Bab 89
Aku bersenandung kecil mengikuti irama musik yang kuputar di dalam mobil. Intan yang duduk di sampingku tak berbicara sama sekali. Dia hanya memandang jalan di samping kirinya saja. Aku jadi merasa bersalah melihatnya.
Pasti dia sedang merasa sedih karena tak bisa mengantarkan ibunya untuk berobat.
Drrrtt! Drrrtt!
Ponselku berbunyi, segera kuangkat panggilan dari Rasyid yang memanage aku tunggu sejak tadi. Lalu sengaja aku menekan tombol speaker karena aku sedang berkendara. Sehingga percakapanku dengan Rasyid pun bisa juga didengar oleh Intan.

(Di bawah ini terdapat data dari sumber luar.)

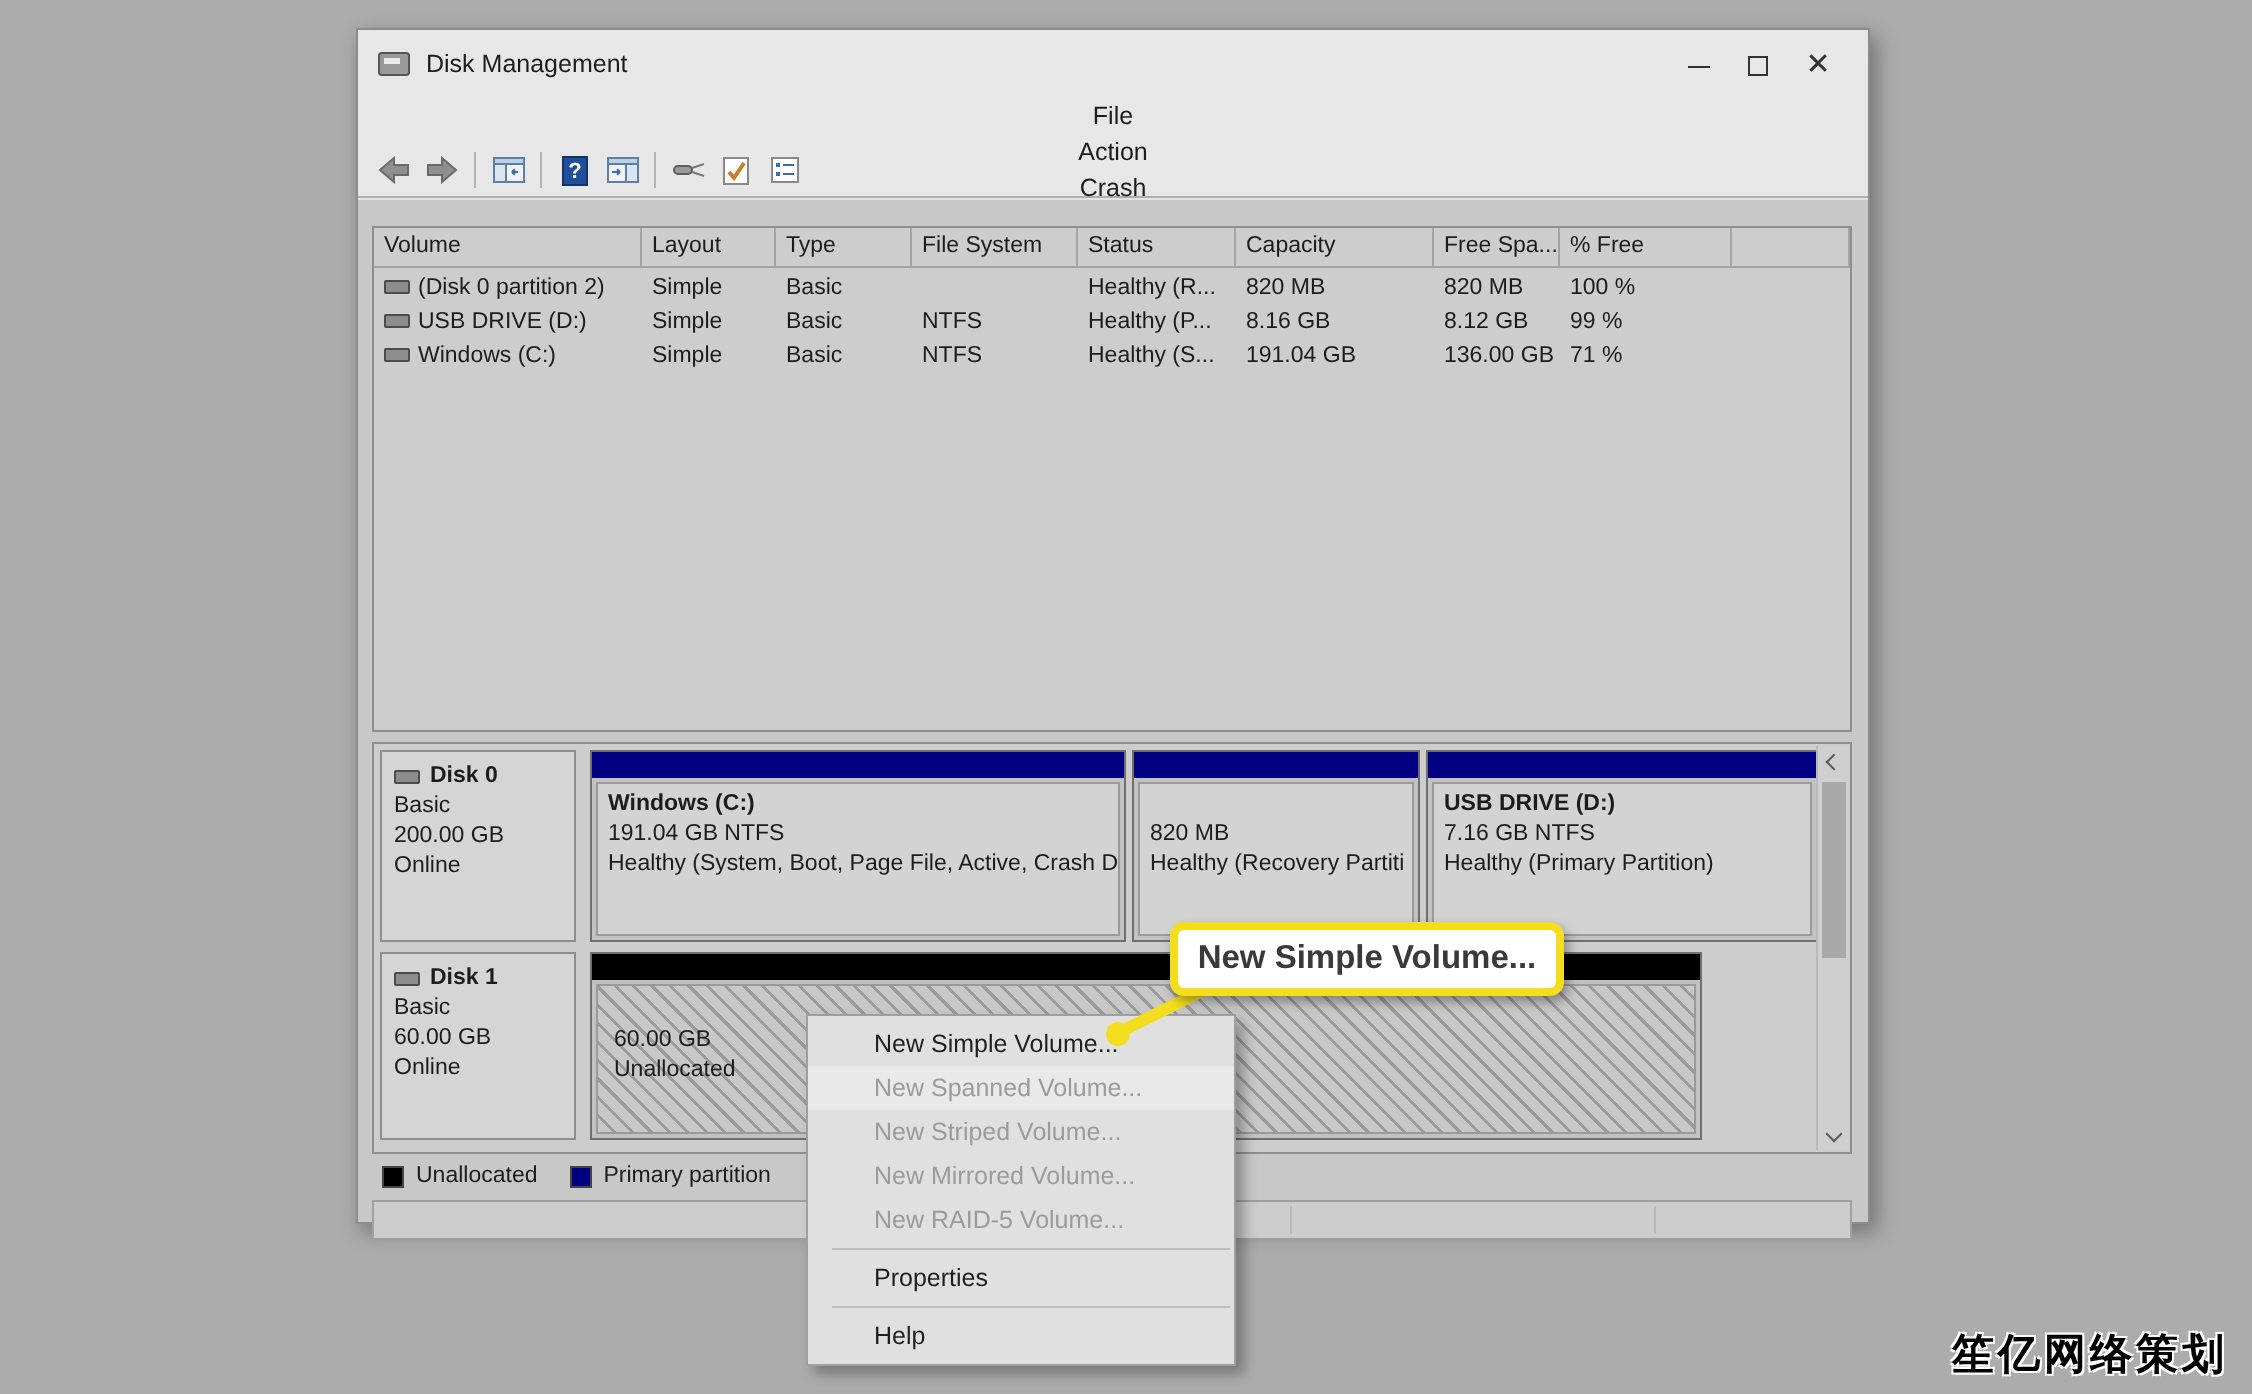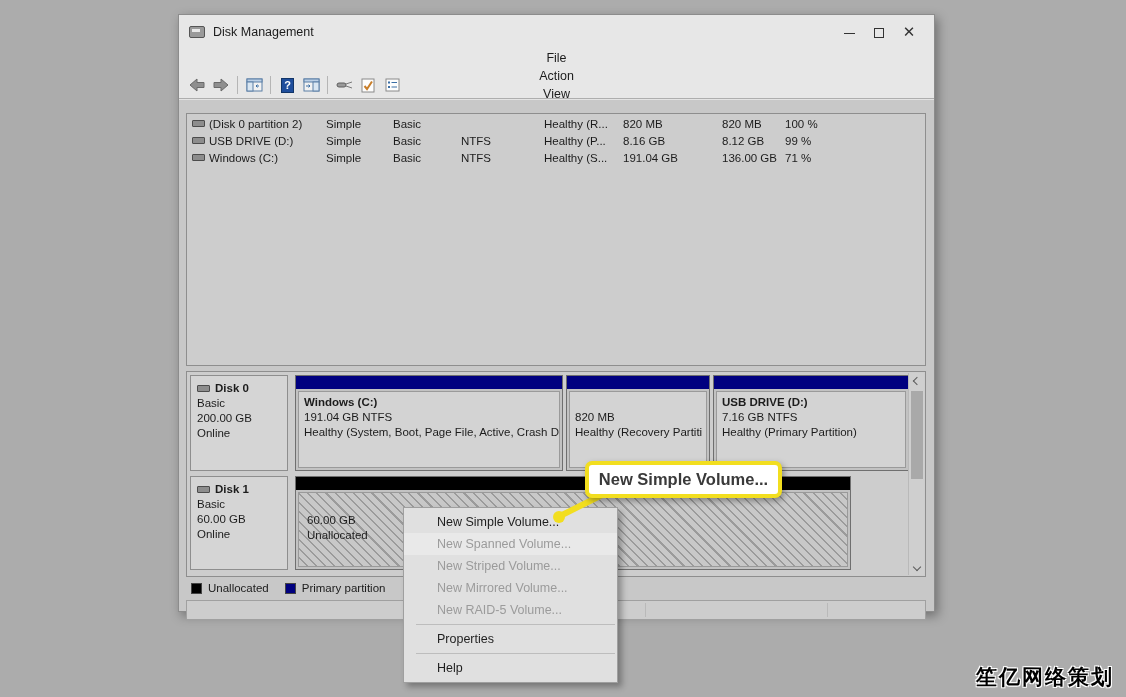"View" span.menu-item { text: View -> Crash }
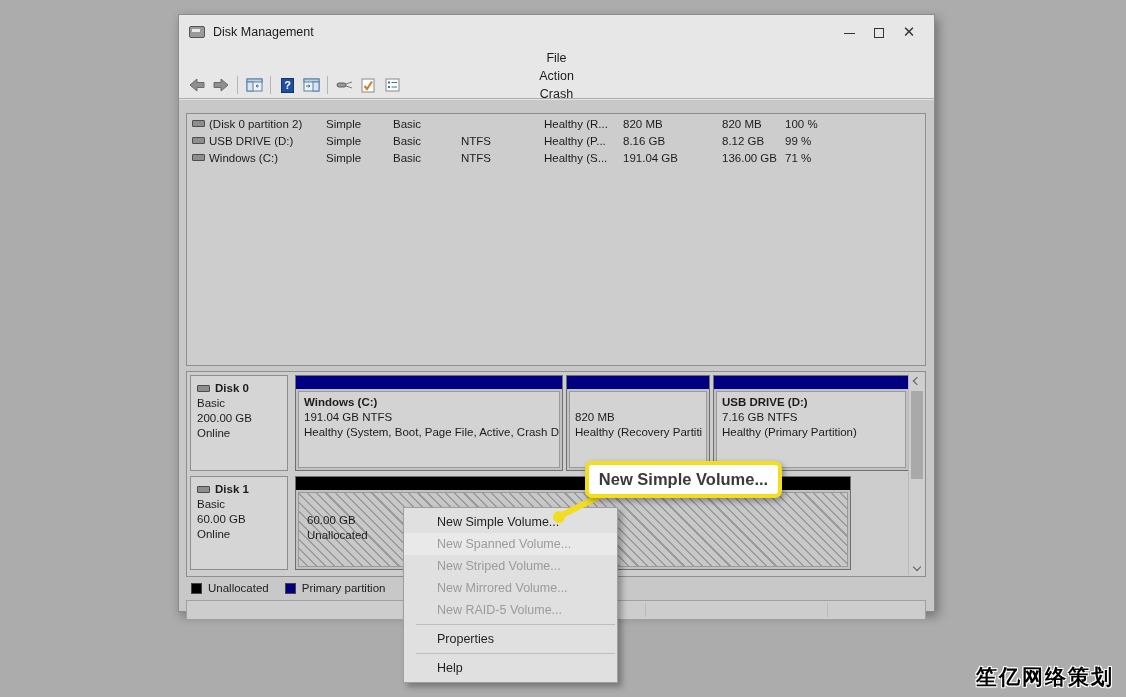"Volume" div.grid-row { html: none -> <div> <div>Volume</div> <div>Layout</div> <div>Type</div> <div>File System</div> <div>Status</div> <div>Capacity</div> <div>Free Spa...</div> <div>% Free</div> <div></div> </div> }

[Assalamualaikum, ada apa, Syd? Kamu sudah sampai di kafe?" tanyaku sambil melirik Intan yang masih tetap cuek.
[Waalaikumsalam, justru ini aku mau kasih tahu, kamu Bas,] sahut Rasyid di ujung sana.
[Apa itu, Syd. Katakan saja!]
[Aku minta maaf, Bas. Sepertinya pertemuan kita malam.ini gagal. Biasalah, nyonya besar ngajak kondangan, ha-ha-ha?]
Aku kembali melirik pada Intan, yang mulai tertarik dengan obrolanku di telepon.